How to Interpret the Z-Score?
Z-scores measure how far a specific value lies from the population mean. Since this distance is measured using the population standard deviation, if the z-score is 0, your value is equal to the mean. If the z-score is negative, your value is below the mean. If it’s positive, it’s above the mean.
What is the Z-Score Used for?
Z-scores are useful in any field that relies on probability and statistics, such as finance, medicine, academic performance, or quantitative research in general. Whether you’re working with data related to stock metrics, medical trials, or exam scores, z-scores tell you where specific observations fit in the distribution of your dataset.
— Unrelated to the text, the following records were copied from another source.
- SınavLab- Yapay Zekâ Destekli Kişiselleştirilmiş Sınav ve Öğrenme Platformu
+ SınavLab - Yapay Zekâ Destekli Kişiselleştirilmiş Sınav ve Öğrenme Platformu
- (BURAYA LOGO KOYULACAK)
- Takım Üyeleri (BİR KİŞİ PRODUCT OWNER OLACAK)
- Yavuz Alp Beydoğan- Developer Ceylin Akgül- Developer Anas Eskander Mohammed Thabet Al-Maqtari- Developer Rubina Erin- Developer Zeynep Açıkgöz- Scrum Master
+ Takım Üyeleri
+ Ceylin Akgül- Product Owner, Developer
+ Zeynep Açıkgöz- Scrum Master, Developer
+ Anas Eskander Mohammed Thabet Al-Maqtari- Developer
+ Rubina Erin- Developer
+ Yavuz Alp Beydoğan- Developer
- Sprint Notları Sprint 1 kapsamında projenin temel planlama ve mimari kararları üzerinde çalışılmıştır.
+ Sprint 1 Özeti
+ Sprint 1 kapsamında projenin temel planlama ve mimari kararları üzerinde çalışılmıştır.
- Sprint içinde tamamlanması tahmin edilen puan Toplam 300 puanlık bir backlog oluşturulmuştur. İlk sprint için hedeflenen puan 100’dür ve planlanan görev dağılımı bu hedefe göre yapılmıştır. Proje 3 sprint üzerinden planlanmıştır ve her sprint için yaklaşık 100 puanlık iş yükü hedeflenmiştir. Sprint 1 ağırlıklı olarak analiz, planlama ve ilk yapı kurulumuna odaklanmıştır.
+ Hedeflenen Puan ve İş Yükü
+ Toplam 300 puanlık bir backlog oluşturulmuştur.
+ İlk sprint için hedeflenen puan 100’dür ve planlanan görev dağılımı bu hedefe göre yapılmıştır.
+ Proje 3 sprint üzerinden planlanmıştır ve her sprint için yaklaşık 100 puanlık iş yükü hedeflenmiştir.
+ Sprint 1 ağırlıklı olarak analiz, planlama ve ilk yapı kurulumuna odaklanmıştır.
You may want to calculate the z-scores of your raw data for many reasons. It helps you understand where specific data points fit in a distribution, identify outliers, and compare different variables. Additionally, you can use the z-scores to calculate probabilities and percentiles with the standard normal distribution. While it’s possible to calculate them, you shouldn’t rely on z-scores if the population you took the sample from doesn’t follow a normal distribution.
Conclusion
As you have seen, z-scores or standard scores are very helpful statistical measures. Using the population mean and standard deviation, you can find the z-score for any data point. By standardizing your raw data, you can compare data points from different variables, identify outliers, and calculate the probabilities and percentiles of specific values.
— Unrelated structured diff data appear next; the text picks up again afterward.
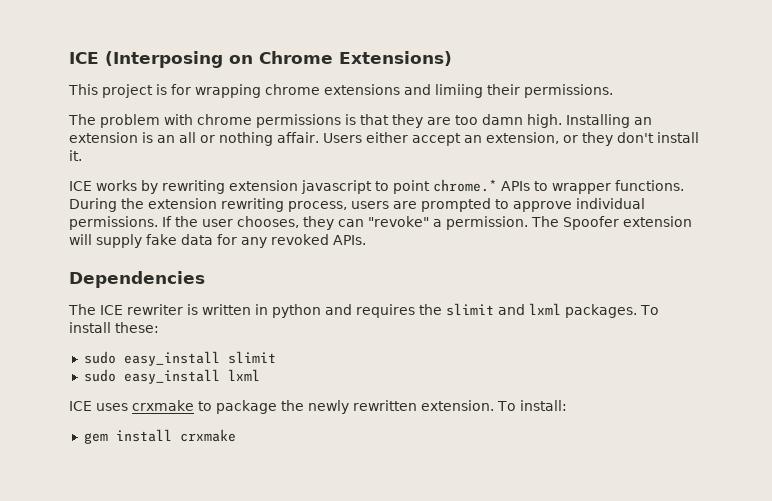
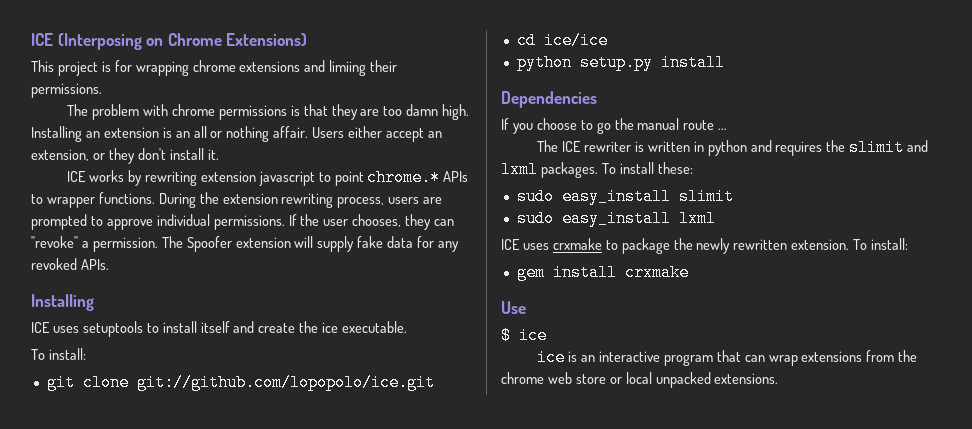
  The Spoofer extension will supply fake data for any revoked APIs.
+ Installing
+ ICE uses setuptools to install itself and create the ice executable.
+ To install:
+ git clone git://github.com/lopopolo/ice.git
+ cd ice/ice
+ python setup.py install
  Dependencies
+ If you choose to go the manual route ...
+ Use
+ $ ice
+ ice is an interactive program that can wrap extensions from the chrome web store or local unpacked extensions.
You now know what the z-score is, the formula used to calculate it, and what it can be used for. You have step-by-step instructions on how to calculate z-scores manually and how to calculate them using Google Sheets. In the first example, you saw how to calculate z-scores for specific values when you know the population mean and standard deviation. In the second example, you saw how to calculate z-scores using the AVERAGE and STDEV functions in Google Sheets when you have all the values in the set.